Linny Adamson ist eine kleine Frau mit viel zu großer Brille. Ihre Visitenkarte weist sie als Kuratorin aus. Das Hotel steht unter Denkmalschutz, sie ist dafür zuständig, das alles so bleibt, wie es ist.

"Die Couch, auf der wir sitzen, war schon hier, als das Haus gebaut wurde. Alle Lampen und Eisenbeschläge sind original. Und wenn wir einen Lampenschirm auswechseln müssen, verwenden wir nur rohes Leder - kein Glas."

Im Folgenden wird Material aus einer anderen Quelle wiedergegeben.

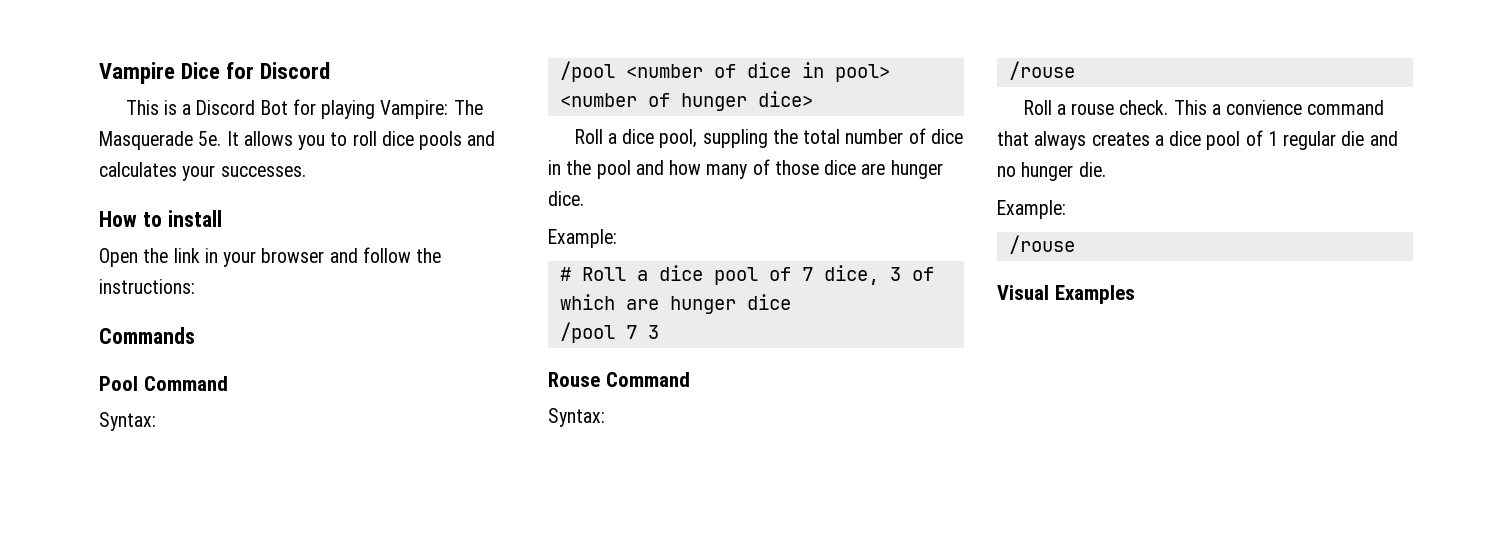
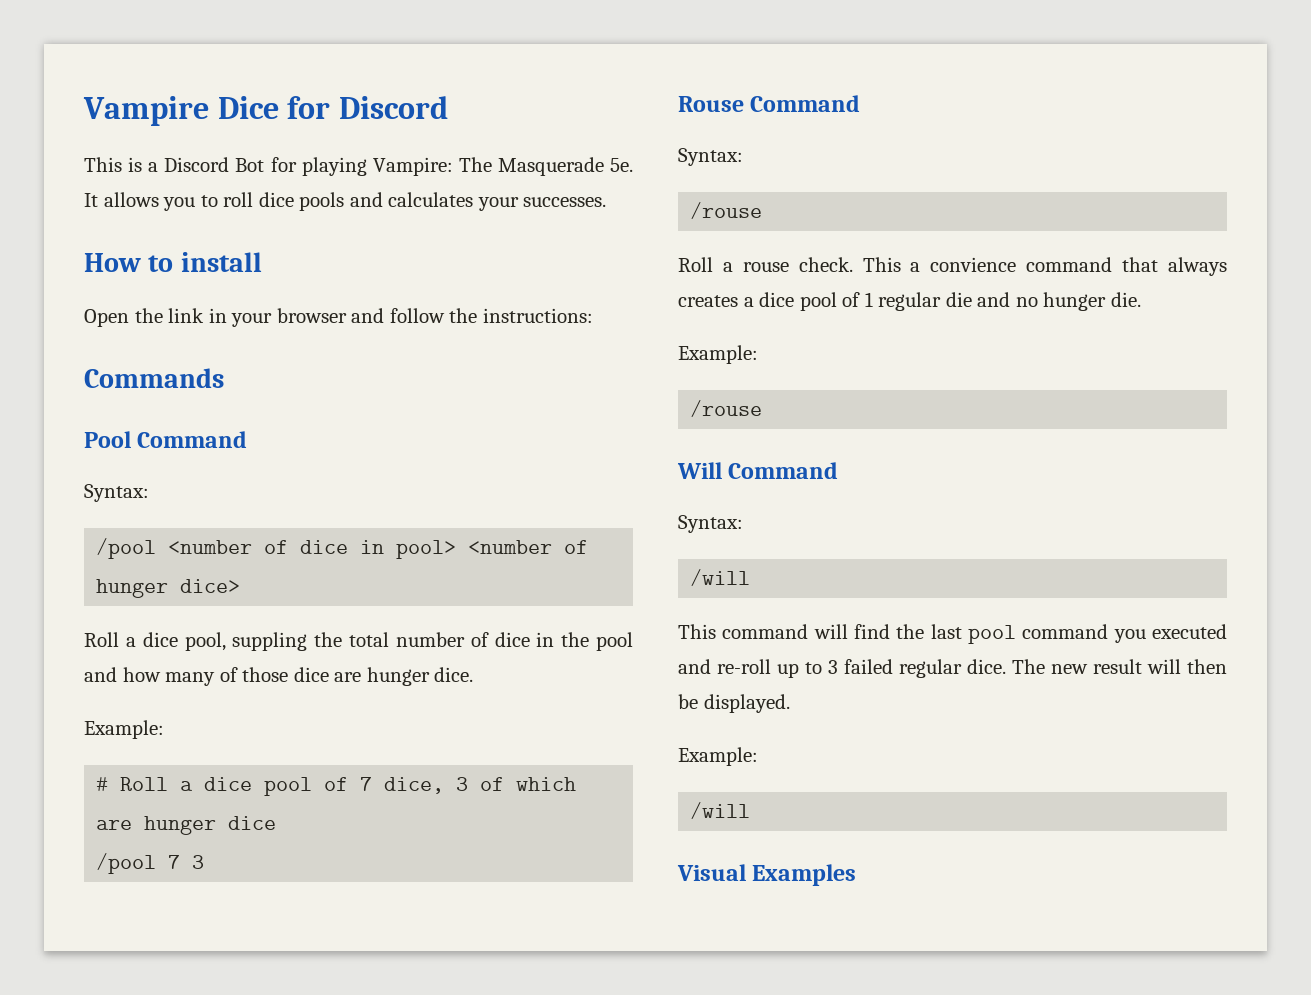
(1075, 244) none -> [677,462,839,479] [678,515,743,533] [690,569,751,586] [678,624,1227,644] [678,659,1227,678] [678,694,790,713] [678,747,758,766] [690,802,751,819] // Will Command // Syntax: // /will // This command will find the last pool command you executed and re-roll up to 3 failed regular dice. The new result will then be displayed. // Example: // /will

Die Timberline Lodge ist Linny Adamsons Leben. Seit 28 Jahren ist sie hier Kuratorin, davor war sie Buchhalterin. 70 Jahre ist das Hotel alt. Erbaut wurde es während des New Deal, als Präsident Roosevelt die Wirtschaft mit einem breit angelegten Investitionsprogramm aus der Weltwirtschaftskrise der frühen 30er Jahre führte.

Weil Holz knapp war, wurden Telegrafenmasten verbaut und Teppiche aus Armeedecken genäht.

Linny Adamson war hier, als Stephen King die Timberline Lodge im Herbst 1978 auf der Suche nach einem geeigneten Drehort besuchte, ebenso während der Dreharbeiten im Jahr darauf. Und zur Premiere des Films in Oregons Hauptstadt Portland am 18. Mai 1980 war sie als VIP geladen.

Während der Vorstellung brach Mount Saint Helens aus, der Vulkan auf der anderen Seite des Columbia Rivers im Staat Washington. "Wir kamen aus dem Kino, noch ganz verschreckt, und es regnete Asche - das werde ich nie vergessen."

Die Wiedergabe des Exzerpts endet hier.